Seventeen 'Double Delight' roses from the farm for my newly 17-year-old eldest daughter.
I have spent much of the last week unable to function, such is the level of shock! If you'd asked me before last week if I believed in miraculous healing, I would have said yes, having heard many a testament to it over the years. But it obviously had not occurred to me that it might actually happen to us! It would seem my 'sensible' Sydney Anglican/Presbyterian sort of christianity had subconsciously set some limits on God's goodness to me and His power to heal. We are left reeling, confused, but awestruck, humbled and thankful.

Thank you to everyone who has endured this storm with us; for your many thoughtful messages, for kind gifts sent from afar, for your prayers and unending support. I have laid myself bare with this post. I'm not sure how long I will keep it online. I have been honest in the hope that our story might help others in a similar situation.

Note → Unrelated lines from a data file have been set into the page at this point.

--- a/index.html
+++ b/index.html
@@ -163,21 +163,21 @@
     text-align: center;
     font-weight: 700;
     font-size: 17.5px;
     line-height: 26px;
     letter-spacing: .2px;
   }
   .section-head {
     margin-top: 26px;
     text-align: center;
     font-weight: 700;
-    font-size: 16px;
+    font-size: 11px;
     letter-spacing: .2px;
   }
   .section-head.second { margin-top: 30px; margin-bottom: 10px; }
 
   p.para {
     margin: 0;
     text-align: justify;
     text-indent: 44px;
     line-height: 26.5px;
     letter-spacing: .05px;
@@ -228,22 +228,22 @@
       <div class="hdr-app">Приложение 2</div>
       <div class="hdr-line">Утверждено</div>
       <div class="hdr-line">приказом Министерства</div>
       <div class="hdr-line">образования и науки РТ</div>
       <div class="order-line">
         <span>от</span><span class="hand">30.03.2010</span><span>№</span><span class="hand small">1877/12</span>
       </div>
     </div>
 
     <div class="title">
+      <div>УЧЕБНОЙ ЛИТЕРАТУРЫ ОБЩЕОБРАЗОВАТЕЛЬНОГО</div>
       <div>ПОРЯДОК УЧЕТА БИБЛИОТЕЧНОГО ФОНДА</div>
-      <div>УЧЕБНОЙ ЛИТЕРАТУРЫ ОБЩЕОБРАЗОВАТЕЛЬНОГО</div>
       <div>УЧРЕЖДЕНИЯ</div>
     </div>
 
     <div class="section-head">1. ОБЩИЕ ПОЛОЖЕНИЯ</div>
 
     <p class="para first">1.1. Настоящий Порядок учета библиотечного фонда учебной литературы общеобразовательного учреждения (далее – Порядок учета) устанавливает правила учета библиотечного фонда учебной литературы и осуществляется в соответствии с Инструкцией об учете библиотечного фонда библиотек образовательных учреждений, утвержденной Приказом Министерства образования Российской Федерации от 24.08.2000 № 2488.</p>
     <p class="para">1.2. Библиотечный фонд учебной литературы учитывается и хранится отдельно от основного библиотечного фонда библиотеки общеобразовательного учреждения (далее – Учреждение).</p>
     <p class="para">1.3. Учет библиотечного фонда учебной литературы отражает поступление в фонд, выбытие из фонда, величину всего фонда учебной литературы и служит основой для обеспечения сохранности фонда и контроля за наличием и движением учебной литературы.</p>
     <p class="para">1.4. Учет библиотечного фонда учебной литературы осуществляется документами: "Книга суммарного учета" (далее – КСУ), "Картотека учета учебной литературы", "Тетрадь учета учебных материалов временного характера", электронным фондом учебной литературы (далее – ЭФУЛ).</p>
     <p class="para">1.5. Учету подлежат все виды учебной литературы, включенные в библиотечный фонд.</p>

OUR GIRL IS BACK! She is back, as if a switch has been flicked. It has been such a long journey that we'd almost forgotten what the 'real' Olivia was like. She is happy and silly and making jokes; she is eating, drinking, and sleeping. She has maintained good health for the last week. I have been carefully watching the change, eager for it to continue. We are praying that this transformation for Olivia is permanent and that we can put the pain and suffering behind us. And that we can go forward, armed with a most astonishing story to tell!